** Opening Data listing block **

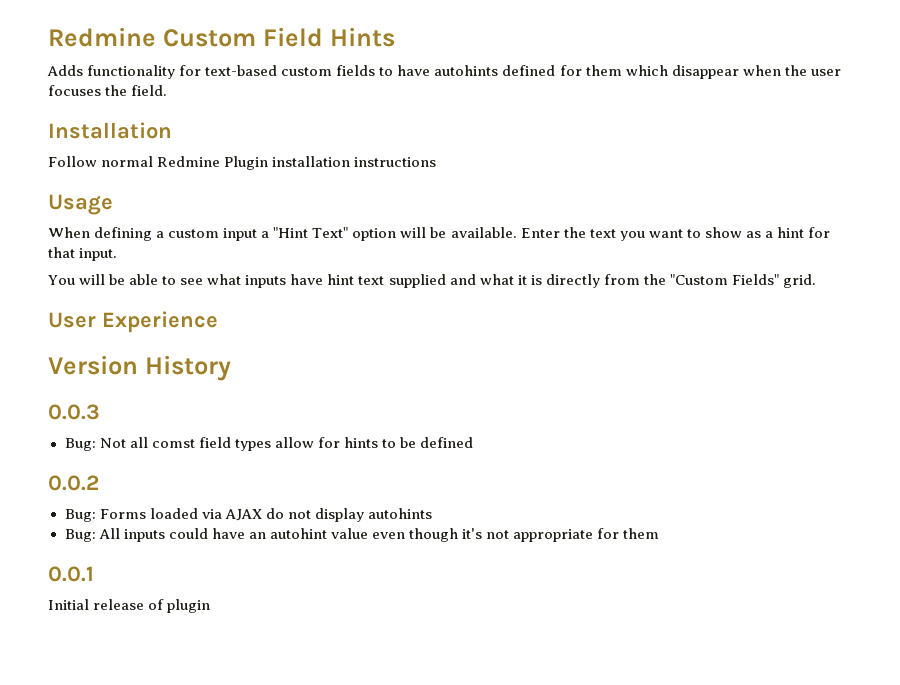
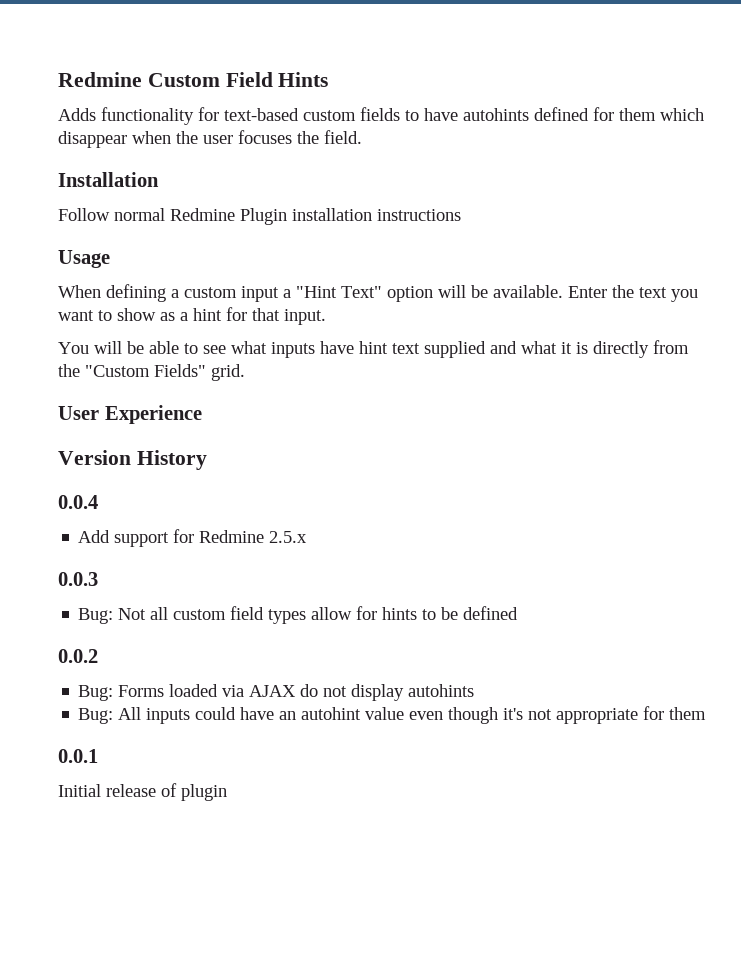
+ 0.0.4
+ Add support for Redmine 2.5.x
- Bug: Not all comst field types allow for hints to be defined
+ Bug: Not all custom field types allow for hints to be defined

** Closing Data listing block **
** Opening Data listing block **

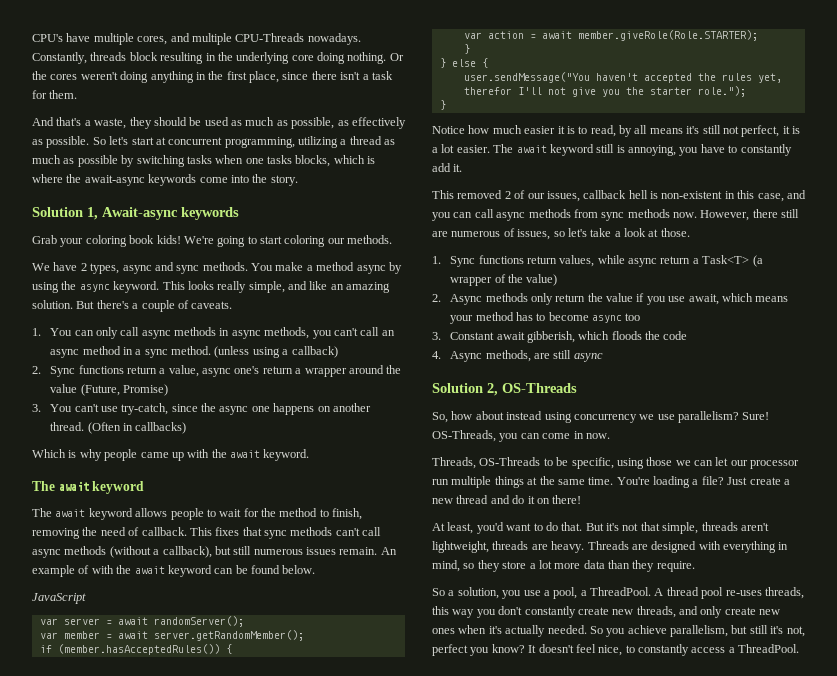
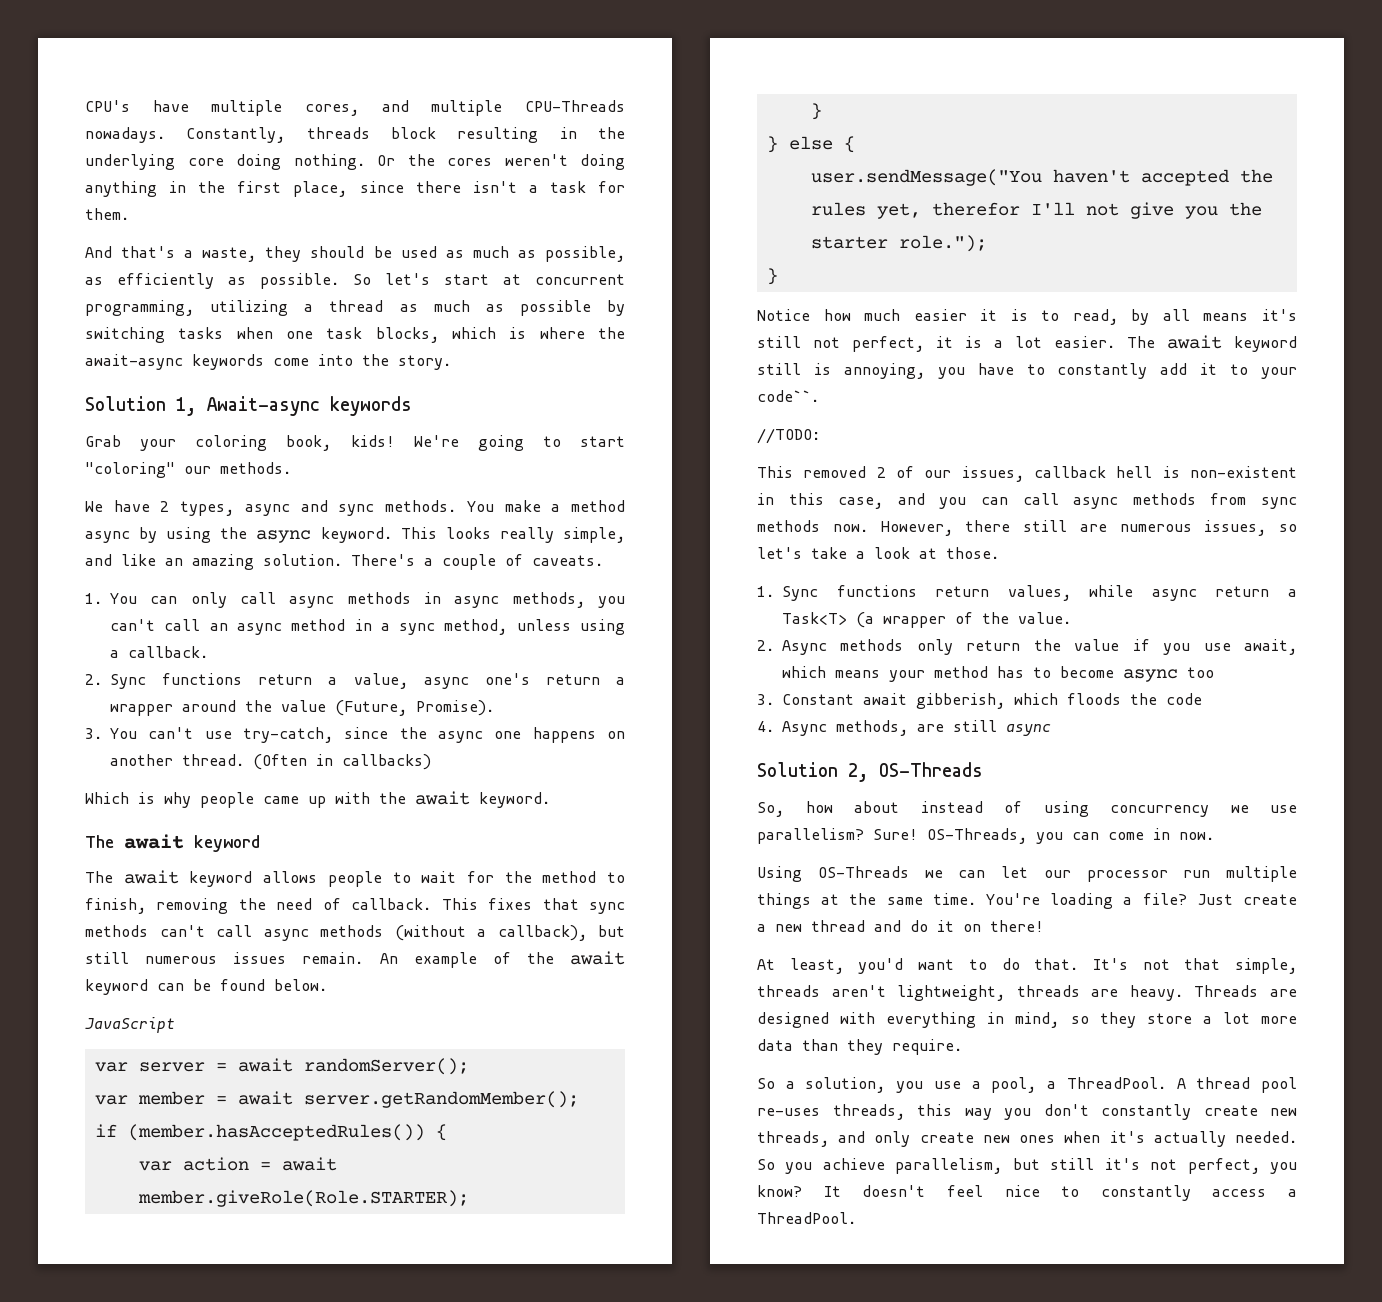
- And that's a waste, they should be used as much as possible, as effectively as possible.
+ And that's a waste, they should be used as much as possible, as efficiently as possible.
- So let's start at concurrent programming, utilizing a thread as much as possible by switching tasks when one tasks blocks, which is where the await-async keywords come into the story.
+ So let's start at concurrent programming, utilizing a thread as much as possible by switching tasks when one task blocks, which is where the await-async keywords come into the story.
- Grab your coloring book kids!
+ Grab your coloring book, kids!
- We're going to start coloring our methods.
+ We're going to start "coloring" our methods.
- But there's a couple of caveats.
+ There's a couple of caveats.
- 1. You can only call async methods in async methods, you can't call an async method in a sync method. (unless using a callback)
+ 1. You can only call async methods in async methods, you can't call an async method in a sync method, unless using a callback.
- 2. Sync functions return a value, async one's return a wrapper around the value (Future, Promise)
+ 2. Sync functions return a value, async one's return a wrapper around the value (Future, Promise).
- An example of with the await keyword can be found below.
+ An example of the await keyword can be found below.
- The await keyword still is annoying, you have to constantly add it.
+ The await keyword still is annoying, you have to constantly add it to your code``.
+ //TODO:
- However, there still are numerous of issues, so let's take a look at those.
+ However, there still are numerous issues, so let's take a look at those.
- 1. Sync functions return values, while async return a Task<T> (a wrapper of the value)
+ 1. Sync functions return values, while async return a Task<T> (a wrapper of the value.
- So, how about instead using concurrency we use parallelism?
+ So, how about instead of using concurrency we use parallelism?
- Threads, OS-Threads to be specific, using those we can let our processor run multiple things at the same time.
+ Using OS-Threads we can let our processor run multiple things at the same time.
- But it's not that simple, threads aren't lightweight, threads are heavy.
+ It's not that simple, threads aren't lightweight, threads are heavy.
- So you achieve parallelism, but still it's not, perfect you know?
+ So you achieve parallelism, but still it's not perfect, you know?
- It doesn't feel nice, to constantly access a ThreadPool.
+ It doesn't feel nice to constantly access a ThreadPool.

** Closing Data listing block **
** Opening Data listing block **

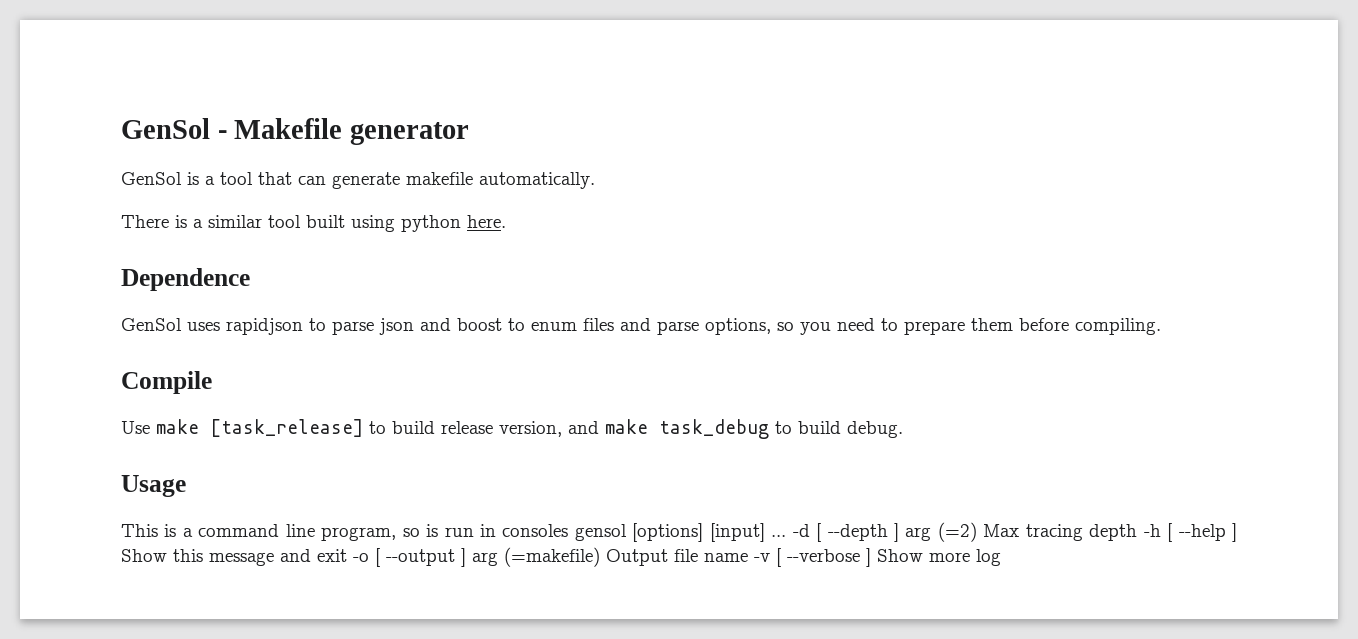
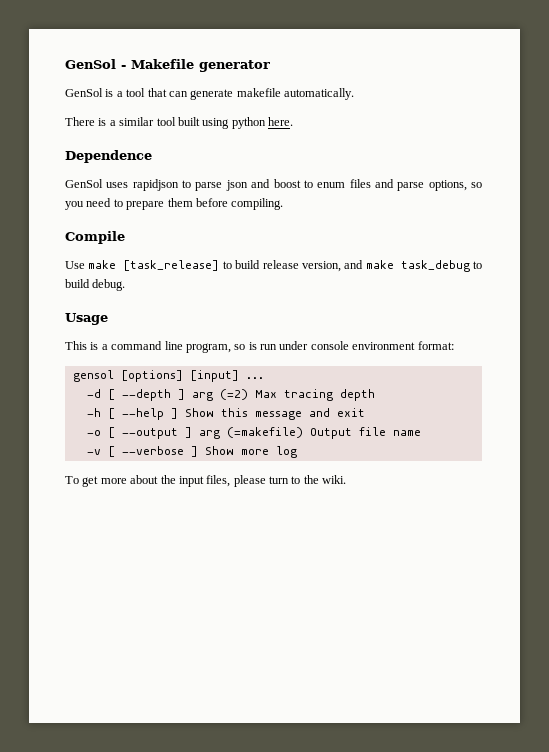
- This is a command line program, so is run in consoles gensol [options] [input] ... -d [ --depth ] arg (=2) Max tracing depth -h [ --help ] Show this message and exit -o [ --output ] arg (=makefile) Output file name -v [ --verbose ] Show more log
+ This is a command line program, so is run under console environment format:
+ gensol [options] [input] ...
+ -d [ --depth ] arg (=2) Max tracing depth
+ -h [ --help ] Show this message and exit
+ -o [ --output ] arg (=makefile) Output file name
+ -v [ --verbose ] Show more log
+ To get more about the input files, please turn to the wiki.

** Closing Data listing block **

Will you return exactly the lines above from the one with "of using concurrency we use parallelism?" down to the one with "- Threads, OS-Threads", counting both as part of the range?

● Solution for this problem:
+ So, how about instead of using concurrency we use parallelism?
- Threads, OS-Threads to be specific, using those we can let our processor run multiple things at the same time.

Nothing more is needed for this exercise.